Producto de la desesperación de delincuentes comunes que no encuentran más salida que la de autodenominarse perseguidos políticos, tienen en Estados Unidos una caja de resonancia que sólo alarga su agonía.
Alito, Lilly Téllez, Simón Levy, Cabeza de Vaca, Federico Döring, Jorge Romero, entre otros muchos argumentan persecución política por el hecho de no pensar igual. Este es un pretexto viejo que tuvo en Felipe Calderón a sus principales impulsores. Así, mientras más mal hablaran del gobierno, más posibilidades tenían de que, al ser detenidos, por delitos comunes, argumentaran persecución política, cuando en realidad tienen un historial delictivo como para varias cadenas perpetuas.
Para la oposición pensar diferente implica mentir. Porque la mayoría de las veces en las que se basan para desacreditar al gobierno de la 4T, que les pone límites a sus excesos, se basan en las afirmaciones de los comentócratas que van desde Loret de Mola hasta Dóriga, cuya credibilidad prácticamente no existe y sólo se quedaron con una rémora de nostálgicos masoquistas que les gusta que les mientan.
Hay libertad de expresión hasta llegar a exceso, si en realidad conocieran la política podrían encontrar situaciones concretas para criticar al gobierno pero es más cómodo inventar que investigar. Así, echan a volar su imaginación, los políticos de oposición adoptan esas mentiras como hechos consumados que, al llegar a los medios se convierten en una muestra de “pensar diferente”.
Pero “pensar diferente” es parte sustancial de los pretextos que necesitan los organismos conservadores para echar a andar su maquinaria de descrédito que tienen en el golpe de estado su objetivo final.

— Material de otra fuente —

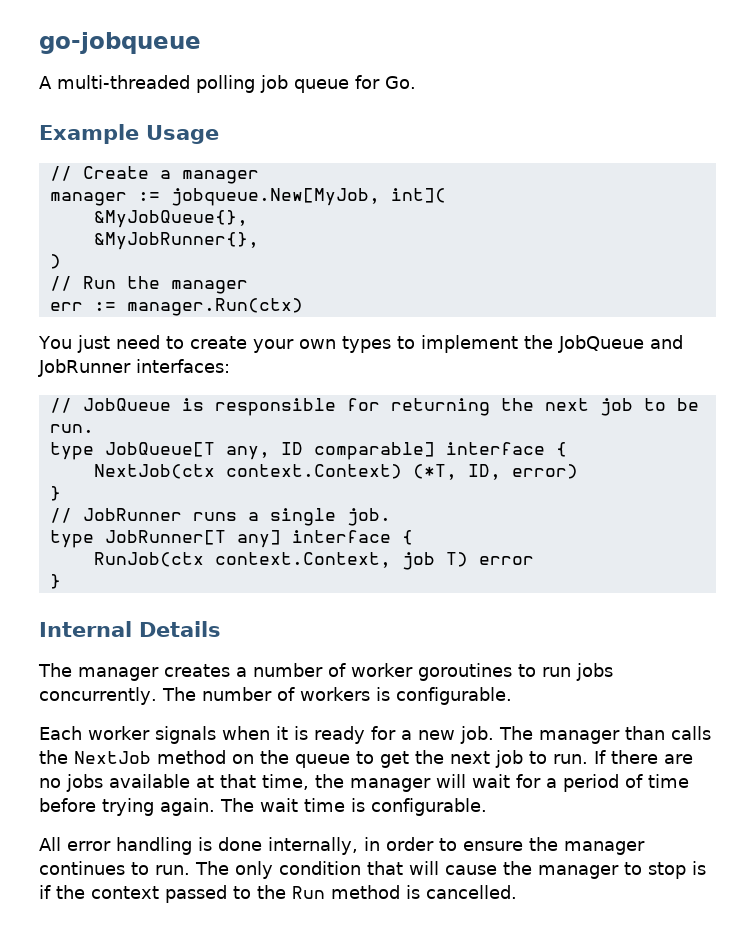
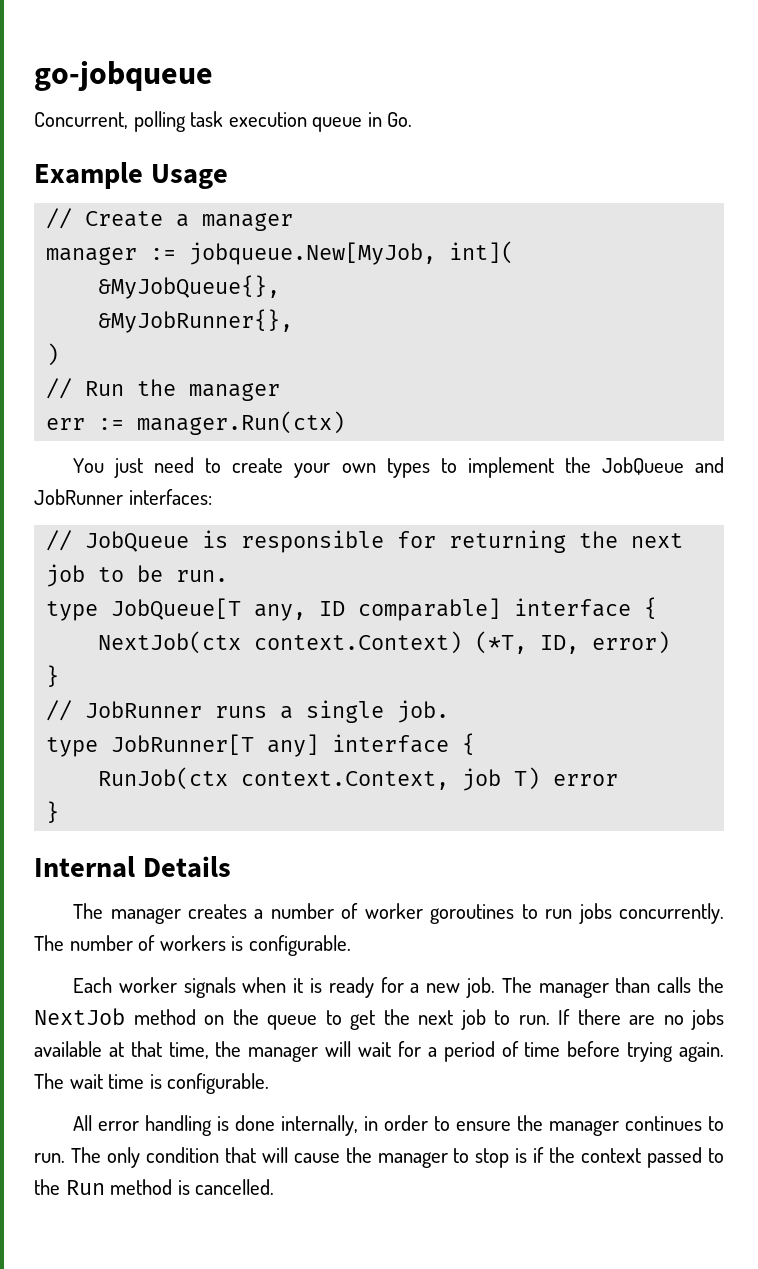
- A multi-threaded polling job queue for Go.
+ Concurrent, polling task execution queue in Go.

Qué tanto puede pensar diferente personajes como Alito Moreno quien afirma que estábamos mejor con el PRI, o pensar diferente al estilo de Ricardo Anaya, que pide drones estadounidenses para invadir México, o las loas que difunde Lily Téllez al comediante Charlie Kirk, o el comunismo inventado de Mariana Gómez del Campo.
Esos son los contenidos de una manera de pensar diferente según ellos, para cuya difusión tienen todos los medios a su disposición abiertos, que no les hagan caso porque se ven los intereses ocultos tras esas palabras o haya quienes criticamos esas falacias, no quiere decir que haya censura.
Si hubiera una reglamentación a la mentira y la calumnia habría respeto finalmente por la libertad de expresión, cuyas repercusiones redundan en la vida democrática, pero las mentiras dañan a todos, y esto es lo que argumentan como una coerción a sus derechos.
Pensar diferente tiene en el debate parlamentario la mejor expresión; sin embargo, la oposición la utiliza como púlpito para arengas agresivas, gritos violentos, ring de boxeo, espacio de perifoneo, teatro de plañideras y desahogos de frustraciones por no alcanzar los votos suficientes para ser la mayoría que alcanzaron a través de fraudes.